__EXERCISE PROMPT__
Using the material that follows, identify and copy each line with the string "herein".

__ENTRIES SHOWN__

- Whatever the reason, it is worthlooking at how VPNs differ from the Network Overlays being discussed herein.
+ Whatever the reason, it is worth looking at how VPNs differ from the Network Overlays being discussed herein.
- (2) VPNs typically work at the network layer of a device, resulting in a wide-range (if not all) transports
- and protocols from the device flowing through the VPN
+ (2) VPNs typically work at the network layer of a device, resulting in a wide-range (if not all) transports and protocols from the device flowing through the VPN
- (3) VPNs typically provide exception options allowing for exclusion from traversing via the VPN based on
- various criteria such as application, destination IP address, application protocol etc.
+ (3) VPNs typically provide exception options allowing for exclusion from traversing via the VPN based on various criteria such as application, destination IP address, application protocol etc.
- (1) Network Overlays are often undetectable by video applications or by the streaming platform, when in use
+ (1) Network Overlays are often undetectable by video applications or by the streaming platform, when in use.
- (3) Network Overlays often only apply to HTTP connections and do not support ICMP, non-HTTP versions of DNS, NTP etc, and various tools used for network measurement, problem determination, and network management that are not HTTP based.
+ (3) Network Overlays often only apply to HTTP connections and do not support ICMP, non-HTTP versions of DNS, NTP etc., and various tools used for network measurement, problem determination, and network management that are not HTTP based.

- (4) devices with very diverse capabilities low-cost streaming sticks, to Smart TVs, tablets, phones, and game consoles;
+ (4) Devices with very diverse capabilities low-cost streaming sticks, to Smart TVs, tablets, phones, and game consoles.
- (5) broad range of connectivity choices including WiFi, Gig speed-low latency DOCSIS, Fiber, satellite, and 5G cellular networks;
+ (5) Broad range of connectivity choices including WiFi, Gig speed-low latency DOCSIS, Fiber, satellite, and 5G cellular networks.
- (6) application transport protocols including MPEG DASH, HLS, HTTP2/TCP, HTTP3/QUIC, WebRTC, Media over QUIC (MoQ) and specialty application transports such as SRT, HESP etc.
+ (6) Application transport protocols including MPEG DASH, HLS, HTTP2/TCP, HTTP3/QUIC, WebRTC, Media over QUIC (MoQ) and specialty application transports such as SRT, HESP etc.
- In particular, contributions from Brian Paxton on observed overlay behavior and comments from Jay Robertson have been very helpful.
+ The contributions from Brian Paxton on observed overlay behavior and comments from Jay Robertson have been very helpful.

* * *

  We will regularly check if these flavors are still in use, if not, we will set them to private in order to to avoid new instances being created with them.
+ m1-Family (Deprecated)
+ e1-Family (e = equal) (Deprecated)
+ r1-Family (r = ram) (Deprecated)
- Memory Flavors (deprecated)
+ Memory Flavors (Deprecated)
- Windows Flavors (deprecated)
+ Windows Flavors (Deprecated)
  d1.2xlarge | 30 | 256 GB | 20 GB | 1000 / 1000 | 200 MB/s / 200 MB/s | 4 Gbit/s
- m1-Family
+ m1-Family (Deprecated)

__OUTPUT__
- Whatever the reason, it is worthlooking at how VPNs differ from the Network Overlays being discussed herein.
+ Whatever the reason, it is worth looking at how VPNs differ from the Network Overlays being discussed herein.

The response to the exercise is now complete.